[Edit tracking data]
# # #
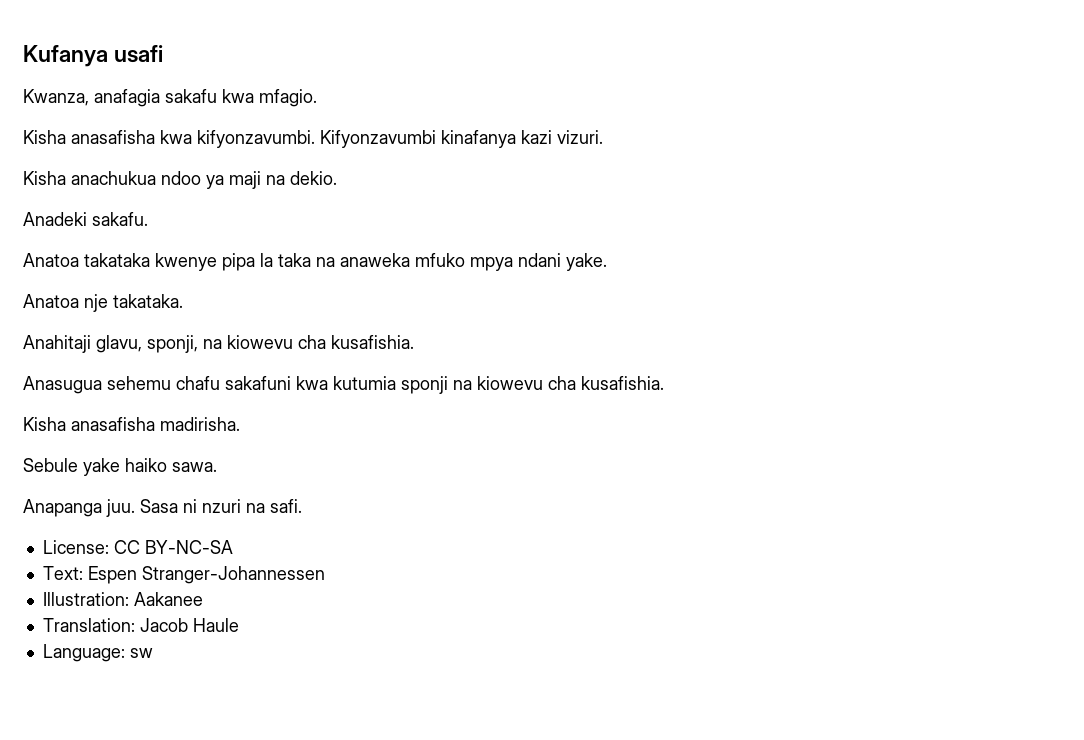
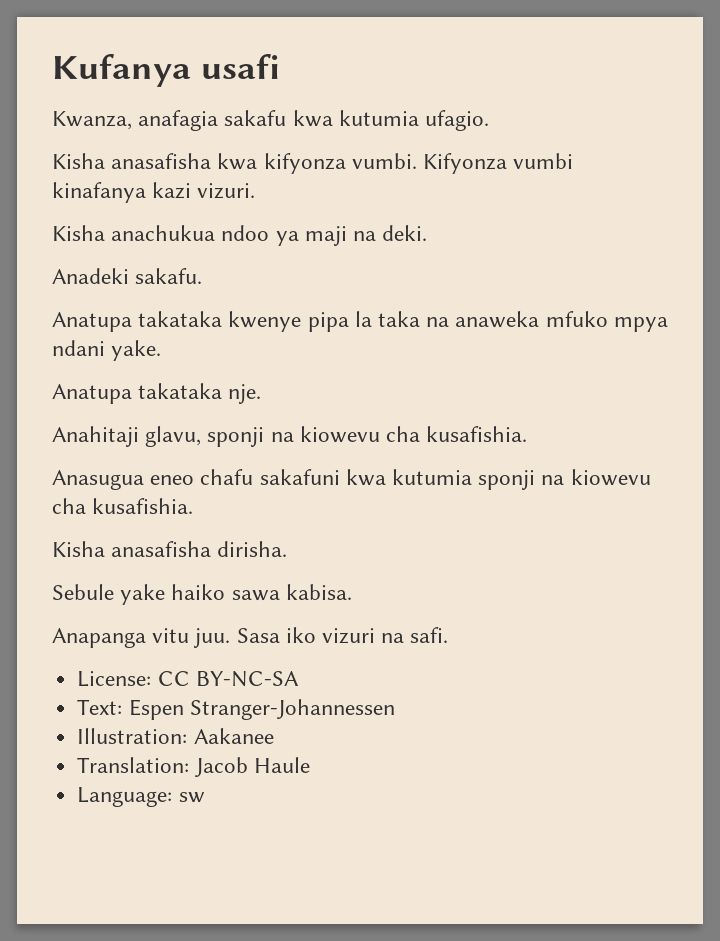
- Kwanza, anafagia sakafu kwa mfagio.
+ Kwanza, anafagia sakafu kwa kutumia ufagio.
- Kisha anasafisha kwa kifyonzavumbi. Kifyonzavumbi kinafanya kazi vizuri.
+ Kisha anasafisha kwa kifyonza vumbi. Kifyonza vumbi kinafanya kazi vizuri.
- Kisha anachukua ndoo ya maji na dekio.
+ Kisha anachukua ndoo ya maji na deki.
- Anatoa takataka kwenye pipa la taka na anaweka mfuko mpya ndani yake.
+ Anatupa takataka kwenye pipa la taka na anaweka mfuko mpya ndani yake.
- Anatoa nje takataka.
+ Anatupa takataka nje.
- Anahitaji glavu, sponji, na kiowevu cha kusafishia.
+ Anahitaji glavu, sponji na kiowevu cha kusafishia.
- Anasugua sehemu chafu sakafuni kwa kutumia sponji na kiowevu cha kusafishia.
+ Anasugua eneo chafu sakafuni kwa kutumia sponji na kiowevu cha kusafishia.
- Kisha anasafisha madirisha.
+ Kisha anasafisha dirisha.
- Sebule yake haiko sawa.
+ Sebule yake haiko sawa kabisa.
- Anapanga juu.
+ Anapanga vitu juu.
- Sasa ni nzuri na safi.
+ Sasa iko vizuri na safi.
# # #
▶ _ACTIVITY_: Pictures stay out of the copy; please restate every record above exactly.

▶ _WRITTEN REPLY_:
- Kwanza, anafagia sakafu kwa mfagio.
+ Kwanza, anafagia sakafu kwa kutumia ufagio.
- Kisha anasafisha kwa kifyonzavumbi. Kifyonzavumbi kinafanya kazi vizuri.
+ Kisha anasafisha kwa kifyonza vumbi. Kifyonza vumbi kinafanya kazi vizuri.
- Kisha anachukua ndoo ya maji na dekio.
+ Kisha anachukua ndoo ya maji na deki.
- Anatoa takataka kwenye pipa la taka na anaweka mfuko mpya ndani yake.
+ Anatupa takataka kwenye pipa la taka na anaweka mfuko mpya ndani yake.
- Anatoa nje takataka.
+ Anatupa takataka nje.
- Anahitaji glavu, sponji, na kiowevu cha kusafishia.
+ Anahitaji glavu, sponji na kiowevu cha kusafishia.
- Anasugua sehemu chafu sakafuni kwa kutumia sponji na kiowevu cha kusafishia.
+ Anasugua eneo chafu sakafuni kwa kutumia sponji na kiowevu cha kusafishia.
- Kisha anasafisha madirisha.
+ Kisha anasafisha dirisha.
- Sebule yake haiko sawa.
+ Sebule yake haiko sawa kabisa.
- Anapanga juu.
+ Anapanga vitu juu.
- Sasa ni nzuri na safi.
+ Sasa iko vizuri na safi.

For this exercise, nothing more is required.